Task statement:
Up to and including the line that holds "[473,278,524,292] science, ->", copy every line of the records below exactly, starting at the first; leave pictures out.

Data to examine below:

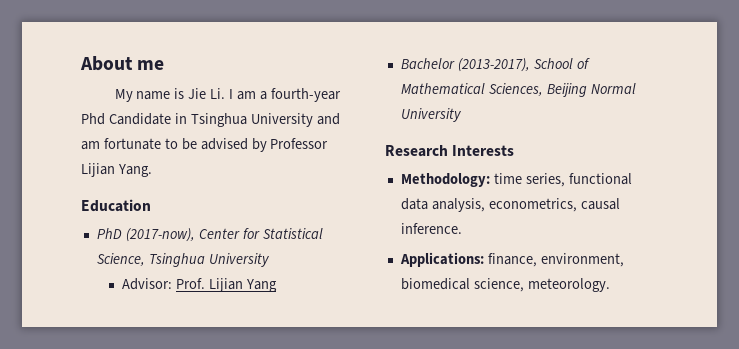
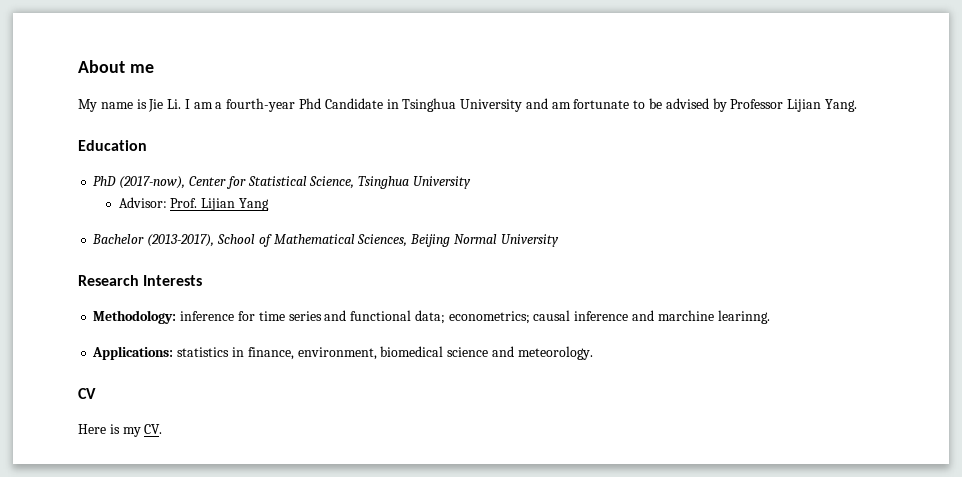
[493,173,632,187] [400,198,620,212] [400,223,462,234] time series, functional data analysis, econometrics, causal inference. -> [180,310,770,324] inference for time series and functional data; econometrics; causal inference and marchine learinng.
(484, 259) none -> [177,347,244,357] statistics in
[473,278,524,292] science, -> [447,346,514,357] science and
(610, 285) none -> [78,388,96,399] [78,424,163,437] // CV // Here is my CV.

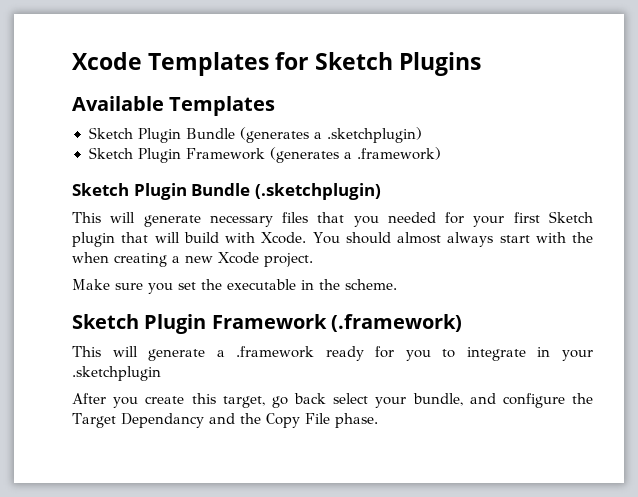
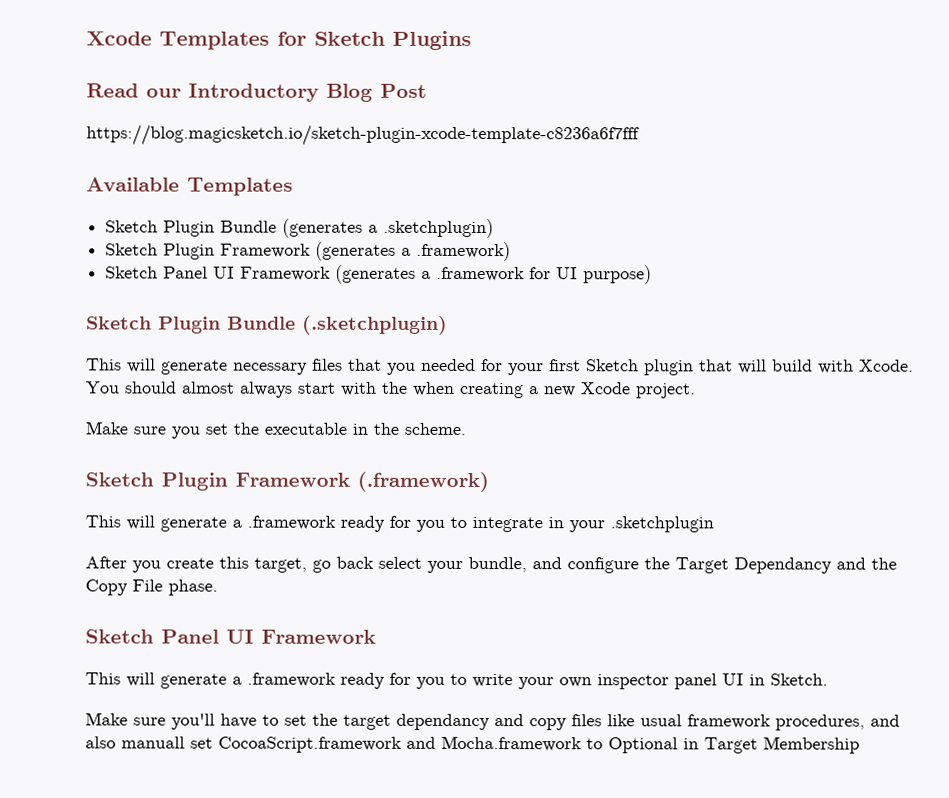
(481, 64) none -> [86,83,427,102] [86,124,640,147] // Read our Introductory Blog Post // https://blog.magicsketch.io/sketch-plugin-xcode-template-c8236a6f7fff
(441, 153) none -> [105,264,653,285] // Sketch Panel UI Framework (generates a .framework for UI purpose)
(378, 420) none -> [85,629,376,644] [85,672,828,690] [85,712,900,731] [85,735,860,754] // Sketch Panel UI Framework // This will generate a .framework ready for you to write your own inspector panel UI in Sketch. // Make sure you'll have to set the target dependancy and copy files like usual framework procedures, and also manuall set CocoaScript.framework and Mocha.framework to Optional in Target Membership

End of Data to examine.

Output:
[493,173,632,187] [400,198,620,212] [400,223,462,234] time series, functional data analysis, econometrics, causal inference. -> [180,310,770,324] inference for time series and functional data; econometrics; causal inference and marchine learinng.
(484, 259) none -> [177,347,244,357] statistics in
[473,278,524,292] science, -> [447,346,514,357] science and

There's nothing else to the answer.